Thursday, September 12, 2019

TRUMP IS GOING TO BE SO TICKED OFF WHEN THEY DON'T GIVE HIM THE NOBEL FOR THIS

This is classic Trump: Tear up a deal with great fanfare, denounce it as the worst deal ever made, then, after a long period of denunciation, make moves to replace it with ... essentially the same deal.
President Donald Trump has left the impression with foreign officials, members of his administration, and others involved in Iranian negotiations that he is actively considering a French plan to extend a $15 billion credit line to the Iranians if Tehran comes back into compliance with the Obama-era nuclear deal....

The deal put forward by France would compensate Iran for oil sales disrupted by American sanctions.... In exchange for the cash, Iran would have to come back into compliance with the nuclear accord it signed with the world’s major powers in 2015. Tehran would also have to agree not to threaten the security of the Persian Gulf or to impede maritime navigation in the area. Lastly, Tehran would have to commit to regional Middle East talks in the future.
John Bolton opposed this move, but now he's gone, so Trump can make moves toward a headline-grabbing photo op with Iranian president Hassan Rouhani. Nobel, here we come!

Except they won't give Trump a Nobel Peace Prize for, in effect, replacing the furniture he broke. They might give a Nobel to Emmanuel Macron for setting this in motion. That's going to tick Trump off.

But then he gets to complain about being cheated out of a Nobel. The base will love that!

****

For years we've been told that Donald Trump has no fixed ideology, and we should expect him to tack to the center, or even to the left, if he thinks it will win him more adulation and votes. On domestic issues, that's always wrong. He won't give us a real infrastructure program because Democrats would actually like one -- Chuck Schumer would praise him and vote for the bill. Trump can't have that. His base wants liberal tears. (Not to mention the fact that Mitch McConnell will never sign off on a real infrastructure program because it would send the signal that government can do good things.) The same is true on guns -- I see that we're back to arguing that the president's position on gun regulations is unclear, but he won't agree to new gun laws because his base demands that he continue owning the libs on this issue.

However, on foreign policy, he actually has some leeway. Here's why: Sometime in George W. Bush's second term, it became clear that even the GOP electorate was turning against the Iraq War. In the Obama/Tea Party years, Republicans pretended that they'd never liked Bush or the war. Ron Paul and then Rand Paul had begun forging a viable alternate Republicanism that made room for skepticism about war. This strain of conservatism had always existed, but in the decades-long Reaganite backlash to Those Damn Hippies and their anti-war tendencies, it had been pushed to the margins. To be a good Republican, you had to love war because -- again -- liberal tears.

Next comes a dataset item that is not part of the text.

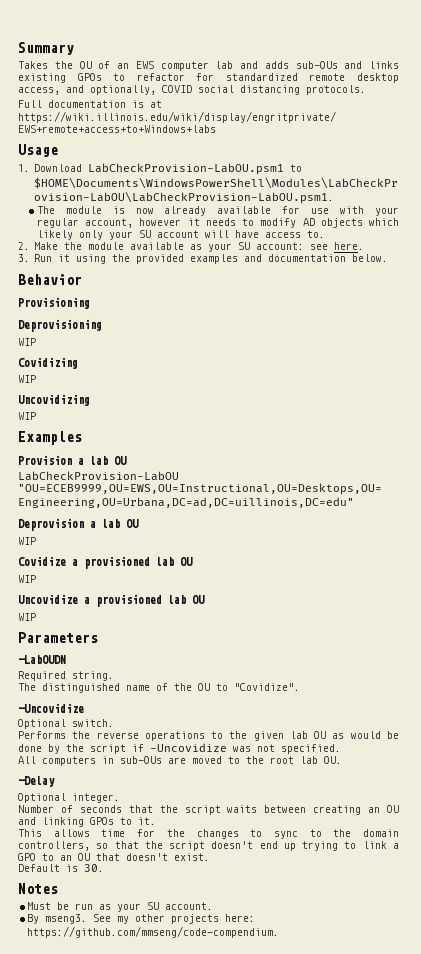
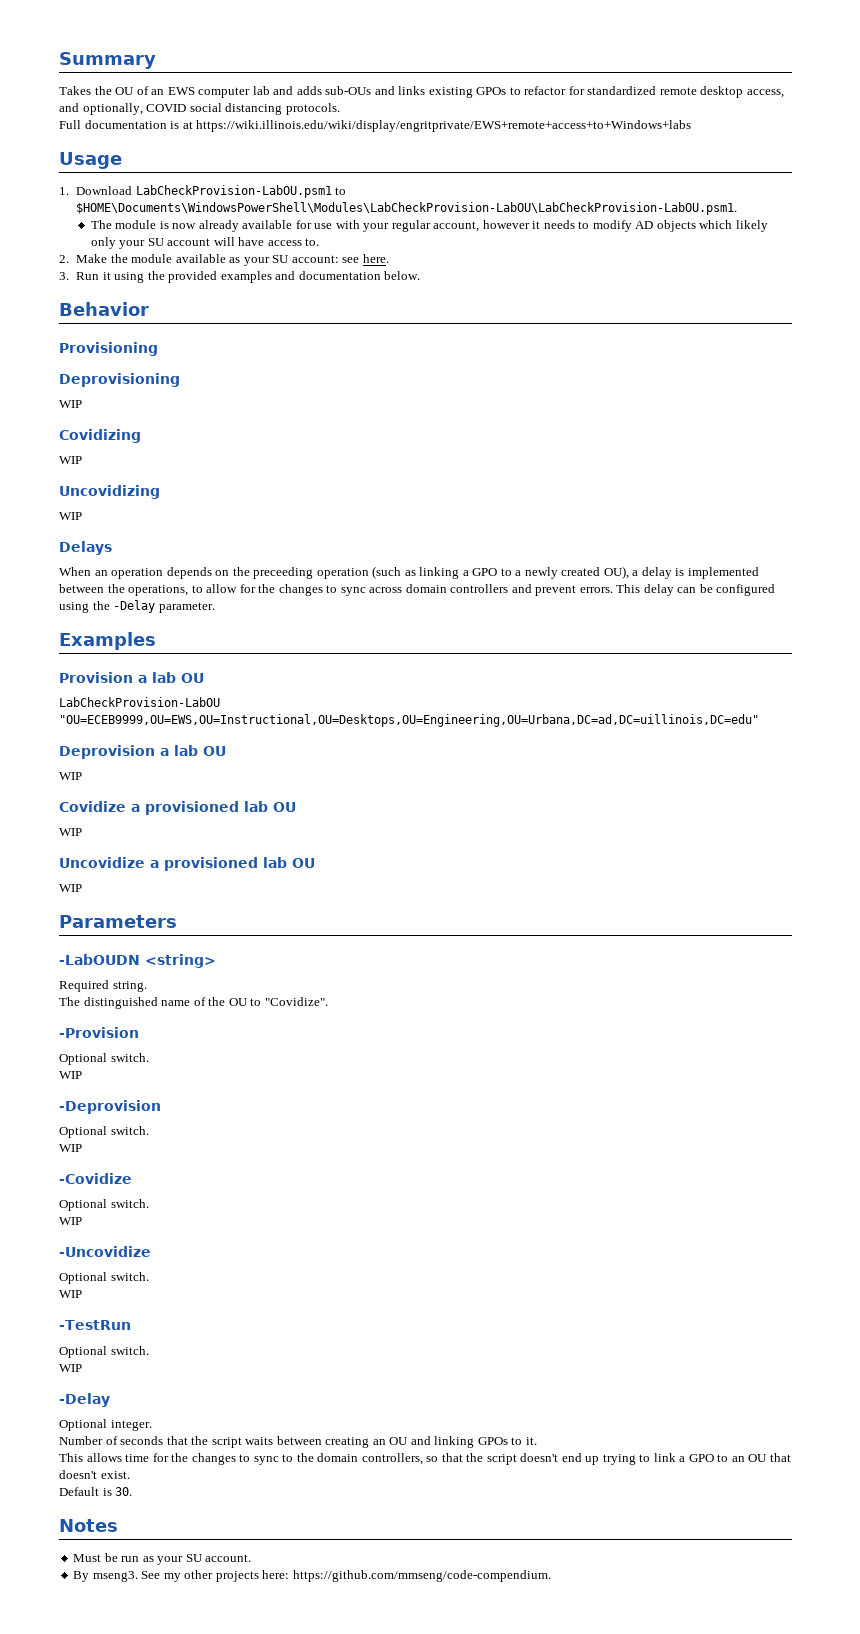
(36, 416) none -> [59,541,112,555] [59,566,759,579] [59,584,776,596] [59,600,215,613] // Delays // When an operation depends on the preceeding operation (such as linking a GPO to a newly created OU), a delay is implemented between the operations, to allow for the changes to sync across domain controllers and prevent errors. This delay can be configured using the -Delay parameter.
(66, 659) none -> [145,954,216,968] <string>
[18,703,84,713] [18,719,114,729] [18,731,399,741] [18,743,341,754] [18,756,342,766] -Uncovidize // Optional switch. // Performs the reverse operations to the given lab OU as would be done by the script if -Uncovidize was not specified. // All computers in sub-OUs are moved to the root lab OU. -> [59,1027,139,1038] [59,1053,149,1065] [59,1071,82,1079] [59,1100,161,1114] [59,1126,149,1138] [59,1144,82,1152] [59,1173,132,1184] [59,1199,149,1211] [59,1217,82,1225] [59,1246,151,1257] [59,1272,149,1284] [59,1290,82,1298] [59,1320,131,1330] [59,1346,149,1358] [59,1364,82,1372] -Provision // Optional switch. // WIP // -Deprovision // Optional switch. // WIP // -Covidize // Optional switch. // WIP // -Uncovidize // Optional switch. // WIP // -TestRun // Optional switch. // WIP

But in recent years, Democrats and liberals have become less reflexively anti-military. Sure, we hated the Iraq War, but we supported other interventions. We like the troops. And now we're more bellicose toward countries such as Russia, North Korea, Saudi Arabia, and Syria than the Republican president is.

And now one of Fox's top hosts, Tucker Carlson, preaches (however cynically) a Paulite foreign policy. This week he proclaimed that John Bolton is "a man of the left." And he's one of the people President Trump clearly turns to on foreign policy.

I don't think the Trump base has a consistent foreign policy worldview. I think they'd still cheer on a Reagan/Bush demonization campaign aimed at a swarthy foreign foe. But they're also embracing Carlson's skepticism about war and intervention. Meanwhile, Democrats are against stupid wars, but not against intervention altogether.

So there's no clear course of action that Trump must avoid because it will please Democrats and liberals. He can drop bombs and he can make deals. If he drops bombs, the base will think he's a macho man. If he makes deals, the base will think he's the alpha male of dealmaking.

That gives him a surprising amount of leeway -- so expect a lot of (inept) dealmaking.